Así, todas las predicciones sugieren que el Partido Republicano debería aumentar su porcentaje de escaños en la Cámara, y muchos creen que podría incluso llegar a controlar el Senado, hoy levemente a favor del oficialismo Demócrata. Si esto llegara a ser realidad, no sólo se confirmaría la regla general de que las Mid-Term suelen ser nocivas para el gobierno de turno, sino que además confirmaría una tendencia cultural en el electorado: los ciudadanos norteamericanos parecen ser manifiestamente moderados, y si el Gobierno está inclinado hacia un lado de la balanza, no tienen problemas para apoyar al partido contrario en el Parlamento, con el objetivo de mantener un equilibrio que permita avanzar de manera unida y sin reformas extremas.

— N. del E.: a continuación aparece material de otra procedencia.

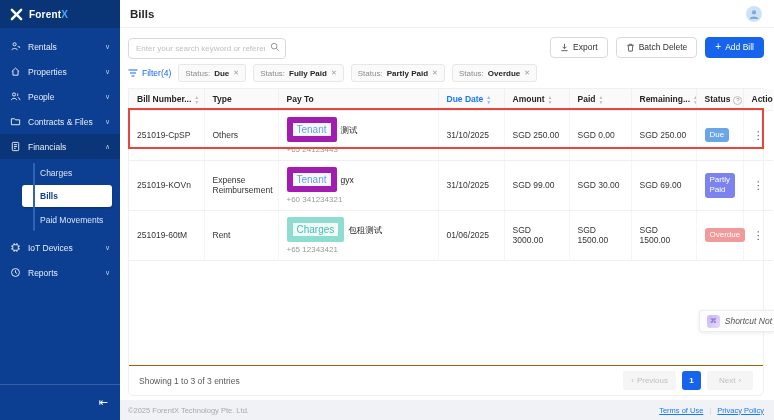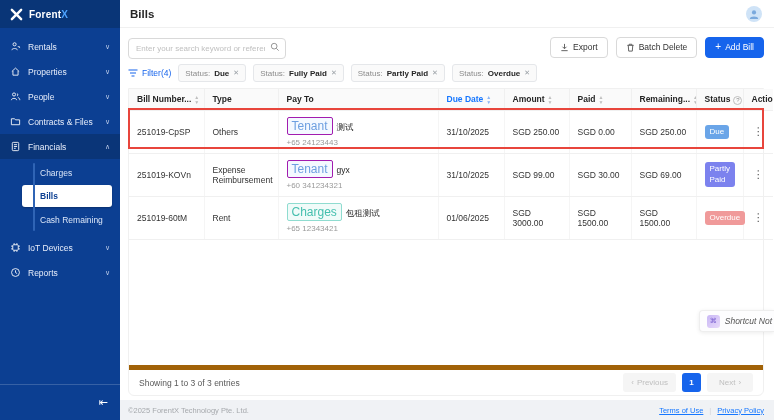--- a/index.html
+++ b/index.html
@@ -56,34 +56,34 @@
   table { width:100%; border-collapse:collapse; table-layout:fixed; }
   th { background:#fafafa; font-size:8.5px; font-weight:bold; color:#262626; text-align:left; padding:5px 8px; border-bottom:1px solid #f0f0f0; border-right:1px solid #f0f0f0; white-space:nowrap; overflow:hidden; }
   th:last-child { border-right:none; }
   td { font-size:8.5px; color:#333; padding:6px 8px; border-bottom:1px solid #f0f0f0; border-right:1px solid #f5f5f5; vertical-align:middle; height:40px; }
   td:last-child { border-right:none; }
   .th-blue { color:#1677ff; }
   .sorter { display:inline-flex; flex-direction:column; vertical-align:middle; margin-left:3px; line-height:0; }
   .sorter span { font-size:5px; color:#bfbfbf; line-height:5px; }
   .th-blue .sorter span { color:#8ab5f5; }
   .q-circle { display:inline-flex; align-items:center; justify-content:center; width:9px; height:9px; border:1px solid #bfbfbf; border-radius:50%; font-size:6px; color:#8c8c8c; margin-left:3px; vertical-align:middle; font-weight:normal; }
-  .pay-tag { display:inline-block; border:1px solid #a21caf; color:#6d9fe0; background:#f4f9ff; font-size:12px; border-radius:2px; padding:1px 4px; margin-right:4px; }
+  .pay-tag { display:inline-block; border:6px solid #a21caf; color:#6d9fe0; background:#f4f9ff; font-size:10px; border-radius:2px; padding:1px 4px; margin-right:4px; }
   .pay-tag.landlord { border-color:#8fdcd0; color:#45bfae; background:#f0fbf9; }
   .pay-name { font-size:8.5px; color:#262626; }
   .pay-phone { font-size:8px; color:#9a9a9a; margin-top:3px; }
   .badge { display:inline-block; color:#fff; font-size:8px; border-radius:3px; padding:2px 5px; line-height:1.3; }
   .badge.due { background:#6aa5e8; }
   .badge.partly { background:#7c82ee; }
   .badge.overdue { background:#f09a9a; }
   .dots { font-size:11px; color:#595959; text-align:center; cursor:pointer; letter-spacing:0; }
   td.actions-cell { text-align:center; }
   .row-highlight { position:absolute; left:-1px; right:-1px; top:19px; height:41px; border:2px solid #e8453c; pointer-events:none; }
 
   .card-spacer { flex:1; }
-  .card-footer { height:30px; border-top:5px solid #a16207; display:flex; align-items:center; justify-content:space-between; padding:0 10px; }
+  .card-footer { height:30px; border-top:1px solid #a16207; display:flex; align-items:center; justify-content:space-between; padding:0 10px; }
   .summary { font-size:8.5px; color:#595959; }
   .pager { display:flex; align-items:center; gap:6px; }
   .page-btn { height:19px; min-width:46px; background:#f5f5f5; border:none; border-radius:3px; color:#bfbfbf; font-size:8px; display:inline-flex; align-items:center; justify-content:center; gap:3px; padding:0 8px; cursor:pointer; font-family:"Liberation Sans",sans-serif; }
   .page-num { height:19px; width:19px; min-width:19px; background:#1664ec; color:#fff; font-weight:bold; padding:0; }
 
   
   .bottombar { position:absolute; left:0; right:0; bottom:0; height:20px; background:#f0f2f5; display:flex; align-items:center; justify-content:space-between; padding:0 10px 0 8px; }
   .copyright { font-size:7.5px; color:#a6a9ad; }
   .legal { display:flex; align-items:center; gap:6px; font-size:7.5px; }
   .legal a { color:#1677ff; text-decoration:underline; cursor:pointer; }
@@ -148,21 +148,21 @@
       </div>
 
       <div class="submenu">
         <div class="sub-item">
           <span>Charges</span>
         </div>
         <div class="sub-item active">
           <span>Bills</span>
         </div>
         <div class="sub-item">
-          <span>Cash Remaining</span>
+          <span>Paid Movements</span>
         </div>
       </div>
 
       <div class="nav-item">
         <svg class="nicon" viewBox="0 0 12 12">
             <rect x="3" y="3" width="6" height="6" rx="1" stroke="#fff" stroke-width="1" fill="none"></rect>
             <path d="M4.5 1.2 V3 M7.5 1.2 V3 M4.5 9 V10.8 M7.5 9 V10.8 M1.2 4.5 H3 M1.2 7.5 H3 M9 4.5 H10.8 M9 7.5 H10.8" stroke="#fff" stroke-width="1"></path>
           </svg>
         <span class="nlabel">IoT Devices</span>
         <span class="chev">∨</span>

En este contexto, el Partido Demócrata sabe que enfrenta una de las elecciones más duras y controversiales de las últimas décadas. Si los pronósticos se cumplen, los dos últimos años de Obama serán extremadamente complicados, con indudables dificultades para liderar su programa, y con un Partido Republicano que ejercerá su derecho a veto de forma implacable, trabando desde nombramientos hasta parte de la agenda pública.

Pese a lo anterior, no todo está perdido para los Demócratas. Hillary Clinton sigue liderando las encuestas, y para suerte de los oficialistas, la historia reciente demuestra que las Mid-Term no son un buen predictor de las siguientes elecciones presidenciales. Por ejemplo, Reagan resultó vencido en las Mid-Term de 1986, pero eso no impidió que su Vicepresidente, George H. W. Bush, ganara las elecciones de 1988. Y ya vimos que Obama perdió apoyo en 2010, pero igualmente resultó reelecto en 2012. Por consiguiente, tras el probable mal sabor de este martes 4, el Partido Demócrata deberá concentrarse fundamentalmente en las elecciones presidenciales de 2016. Y aguantar este último par de años de la era Obama, como sea posible.

 

Roberto Munita, Abogado y Master en Sociología. Estudiante del Master in Political Management, George Washington University.